Three huge cups of coffee into this morning, and I was still regretting that I conked out before the fifth set of Hewitt vs. Nalbandian. Yeah, it was 3:00am and I have a day job, but COME ON! (as Hewitt would say) some things are worth drool and hallucinations.
Random aside: Before I drifted off, the commentators on ESPN spent some time ranking careers – Hewitt’s vs. Rafter’s and Hewitt’s vs. Chang’s. What about Hewitt’s vs. Safin’s? I think that’s a tougher one. Of course Safin has the edge in the “men want to be him, women want to be with him” category. (Meoworrrrrrrrow.) But Hewitt was No. 1 for a longer period and he won the big W, which is like, you know, the BIG F’ING DOUBLE-YEW.
Most would say Hewitt’s fulfilled every drop of his potential, while Safin let his run dry like a deflated baby pool. My heart says Safin, but I’m pretty sure Hewitt is the correct answer.

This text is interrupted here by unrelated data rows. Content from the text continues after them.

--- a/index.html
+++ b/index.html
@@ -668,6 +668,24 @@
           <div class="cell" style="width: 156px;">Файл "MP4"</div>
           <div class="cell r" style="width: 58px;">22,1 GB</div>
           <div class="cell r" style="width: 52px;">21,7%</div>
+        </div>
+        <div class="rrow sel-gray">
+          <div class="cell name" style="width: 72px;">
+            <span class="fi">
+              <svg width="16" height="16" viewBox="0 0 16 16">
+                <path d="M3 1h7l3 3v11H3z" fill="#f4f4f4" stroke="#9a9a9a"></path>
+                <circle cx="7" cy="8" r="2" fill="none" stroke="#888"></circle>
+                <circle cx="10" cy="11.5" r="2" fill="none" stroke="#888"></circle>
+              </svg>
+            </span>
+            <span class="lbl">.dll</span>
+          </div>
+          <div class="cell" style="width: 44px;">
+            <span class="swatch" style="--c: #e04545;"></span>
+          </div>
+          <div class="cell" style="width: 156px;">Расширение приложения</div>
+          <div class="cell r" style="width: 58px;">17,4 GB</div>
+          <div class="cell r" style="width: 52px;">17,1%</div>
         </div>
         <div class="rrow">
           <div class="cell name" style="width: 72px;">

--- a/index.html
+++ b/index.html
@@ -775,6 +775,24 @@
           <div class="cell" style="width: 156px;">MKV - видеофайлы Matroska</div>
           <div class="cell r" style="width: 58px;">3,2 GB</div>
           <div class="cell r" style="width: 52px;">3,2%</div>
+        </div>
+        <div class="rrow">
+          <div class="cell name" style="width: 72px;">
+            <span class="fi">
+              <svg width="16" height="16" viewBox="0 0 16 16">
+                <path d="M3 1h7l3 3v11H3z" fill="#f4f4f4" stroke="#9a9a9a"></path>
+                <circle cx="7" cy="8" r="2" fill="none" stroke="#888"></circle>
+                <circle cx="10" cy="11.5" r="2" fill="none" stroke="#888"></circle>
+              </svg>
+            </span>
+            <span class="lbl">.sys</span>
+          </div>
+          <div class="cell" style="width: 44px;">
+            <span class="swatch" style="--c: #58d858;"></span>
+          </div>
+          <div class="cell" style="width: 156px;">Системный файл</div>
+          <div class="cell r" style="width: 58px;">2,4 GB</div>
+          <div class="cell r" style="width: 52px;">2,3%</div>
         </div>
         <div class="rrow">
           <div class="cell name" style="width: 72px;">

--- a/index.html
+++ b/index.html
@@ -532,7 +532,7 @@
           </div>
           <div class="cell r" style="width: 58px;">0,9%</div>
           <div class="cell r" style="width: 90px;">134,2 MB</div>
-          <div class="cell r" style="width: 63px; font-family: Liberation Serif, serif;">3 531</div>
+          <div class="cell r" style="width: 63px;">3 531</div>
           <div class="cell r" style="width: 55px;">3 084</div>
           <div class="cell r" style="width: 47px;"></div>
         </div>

Speaking of careers I wish I had, imagine my excitement to receive a (mass) email from SI writer Jon Wertheim!
“As many of you know, I’ve spent the past two years working with a friend—and former doubles partner in the juniors—on a “Sports Freakonomics” book. I’m thrilled to say it’s finally out.”
Pre-order Jon’s book here.
The full title of Jon’s new book is: “Scorecasting: The Hidden Influences Behind How Sports Are Played and Games Are Won.” A very good question, I think, digesting the incredible 2-6, 4-6, 6-4, 7-6, 6-0 comeback a seemingly feckless Fernando Verdasco staged over an on fire Janko Tipsarevic today.
Tipsarevic is a canny player. Whenever you watch him play, you learn something. He has the guile of say, a Martina Hingis, coupled with the intensity of a Lleyton Hewitt. He’s a big match player in a relatively small body. Today, as he lost match points in the fourth set versus a pretty much lackluster Fernando Verdasco, he laid bare the inner workings of a tennis player’s brain. His distress and disgust was plain as if the trainer sawed open his skull during the changeover and took a few pokes. That’s why he’s going to make a fantastic coach some day.
You also learn a few things when Darren Cahill and Brad Gilbert (not to mention guru/trainer Gil Reyes) are sitting in the commentary booth together. Like: Once a player, always a player. Even though they were obviously pro-Verdasco, they couldn’t help but cry a few tears for Tipsarevic. “He deserved to win this match,” Cahill said, even as Tipsy let the serves fly by him at 0-5 down in the fifth set.
I really hope ESPN keeps Cahill and Gilbert in the booth as their respective proteges, Verdasco and Kei Nishikori, battle it out in the next round. That will be a learning experience for all of us!
Given my limited tennis-watching time (damnable day job!) I’m lucky that I stopped my DVR at the right time. After Nando pulled out that fourth set, I was treated to the first tiebreak between Venus Williams and Czech world #96 Sandra Zahlavova. The unknown Czech not only matched the decibel of the Williams scream, but the intensity as well. I was scared and impressed watching this little gal go toe-to-toe and screech-to-screech with a legend, taking the first set tiebreak 8-6.
It’s unfortunate that Venus added insult to her injury by wearing this nightmare of a Frankendress:
But really, who cares about the dress? Venus found a way to win in three: 6-7, 6-0, 6-4, despite limping, getting a mummy-wrap on her upper thigh and screaming in real pain with every stretch and twist of her mid-section.
I absolutely loved her post-match interview with the ESPN guy afterwards. “I was just going to keep going to the bitter end. It was pretty bitter, but it didn’t end.”
Hope she’ll treat us to a better dress in the next round, or I may have to reconsider my allegiances. I’ll give her the benefit of the doubt: Go V!
Okay, I’m getting in bed and promising myself I’ll turn out the light before the end of Sharapova vs. Razzano. I will not search for Wawrinka vs. Dimitrov on Direct TV. Oh, and forget about Federer vs. Simon.
Yeah, I’ll tell you how I do with that. . .I told my boss today “I’m living in the future.” Or at least on the other side of the international date line. Somehow, that didn’t get me a comp day.